From The Transformation of Economics by Richard Vedder in The Wall Street Journal:

Economics as ideology in camouflage. Economists who achieve fame for genuine intellectual insights, like Paul Krugman, sometimes then morph into ideologues—predominantly although not exclusively on the left. The leftish domination of American academia is partly explained by economics. Federal student-loan programs, state appropriations, special tax preferences and federal research-overhead funds have underwritten academic prosperity, even at so-called private schools. The leftish agenda today is one of big government; academics are rent-seekers who generally don’t bite the hand that feeds them. The problem is even worse in other “social sciences.”

A disconnect between economic reality and public policy. Three examples come to mind. First, the Keynesian orthodoxy of fiscal stimulus of the 1950s and 1960s, with its Phillips curves and the like, was shown to be spectacularly wrongheaded. The U.S. experience of the 1970s and the Japanese “lost decade” of the 1990s are two demonstrations. Second, centrally planned authoritarian states with no private property or free markets (e.g., the former Soviet Union or North Korea) have been shown to be monumentally inefficient and not permanently sustainable. Third, nations with some free-enterprise capitalism but with growing redistributionist welfare states start stagnating economically—Europe beginning after 1970, the U.S. after 2000. Yet many economists (including at the Federal Reserve) still champion Keynesian policies and welfare-state expansions such as ObamaCare.
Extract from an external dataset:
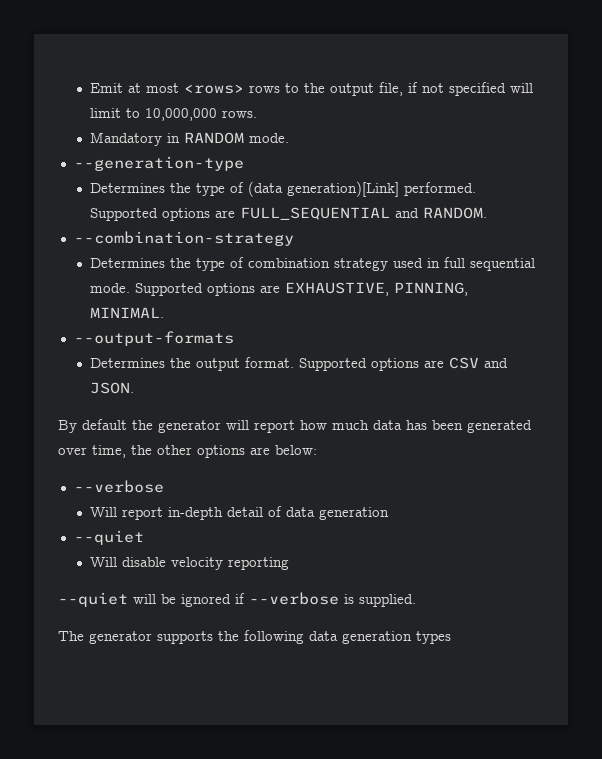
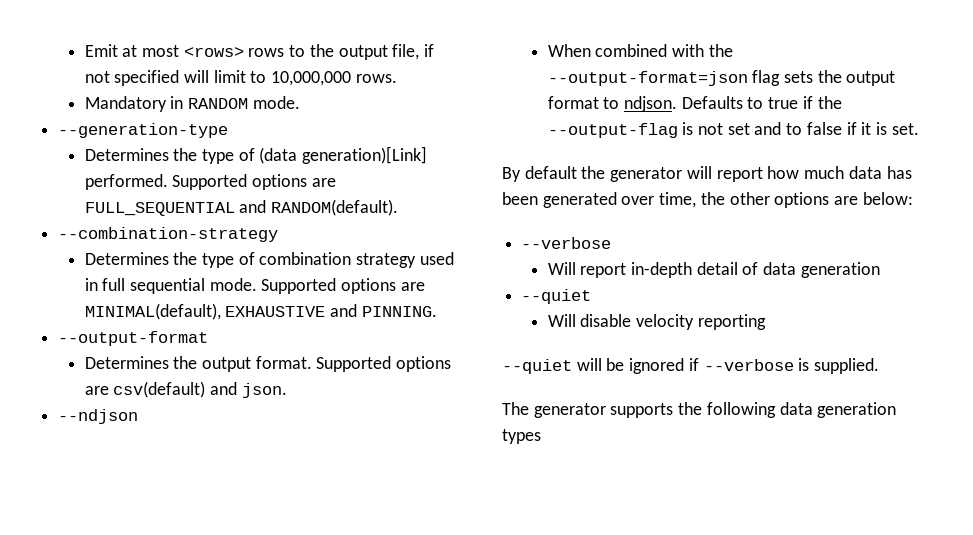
[423,207,488,219] RANDOM. -> [270,199,398,216] RANDOM(default).
[285,282,469,296] [90,307,165,318] [73,331,234,346] EXHAUSTIVE, PINNING, MINIMAL. // --output-formats -> [84,303,437,320] [58,331,209,346] MINIMAL(default), EXHAUSTIVE and PINNING. // --output-format
[449,357,509,369] [90,382,135,394] CSV and JSON. -> [113,381,287,398] [58,409,139,424] [547,44,733,57] [547,70,896,86] [547,96,842,112] [547,122,919,138] csv(default) and json. // --ndjson // When combined with the --output-format=json flag sets the output format to ndjson. Defaults to true if the --output-flag is not set and to false if it is set.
One reason living standards in the U.S. have stagnated: There were 12.7 million fewer Americans working in January than there would have been with the 2000 employment-population ratio. Disability insurance claims have roughly tripled in the past generation (despite greater inherent workplace safety because of the declining relative importance of manufacturing and mining); government-subsidized student loans and grants have lured younger Americans away from work; extended unemployment benefits prolonged unemployment; and food stamps now go to nearly 30 million more Americans than 15 years ago. The government has provided much more income that is only available if people do not work. So fewer do. As Charles Murray has noted, this phenomenon has contributed to declining social cohesion and arguably even largely explains Donald Trump’s electoral success.

Modern computer technology and increased econometric sophistication sometimes yield useful information about the way the world works economically. But those gains are at least partially offset by the sharp decline in historical consciousness—today’s scholars sometimes think they know it all, having an arrogance arising from historical ignorance, often wasting time and energy relearning lessons that those with a good sense of economic history already know. It is still satisfying, after half a century, to try to counter that ignorance, and to teach young people the logic of the price system, the importance of private property and other institutions for freedom and prosperity.

HKO

I would only add that the loss of any historical consciousness is not limited to economics.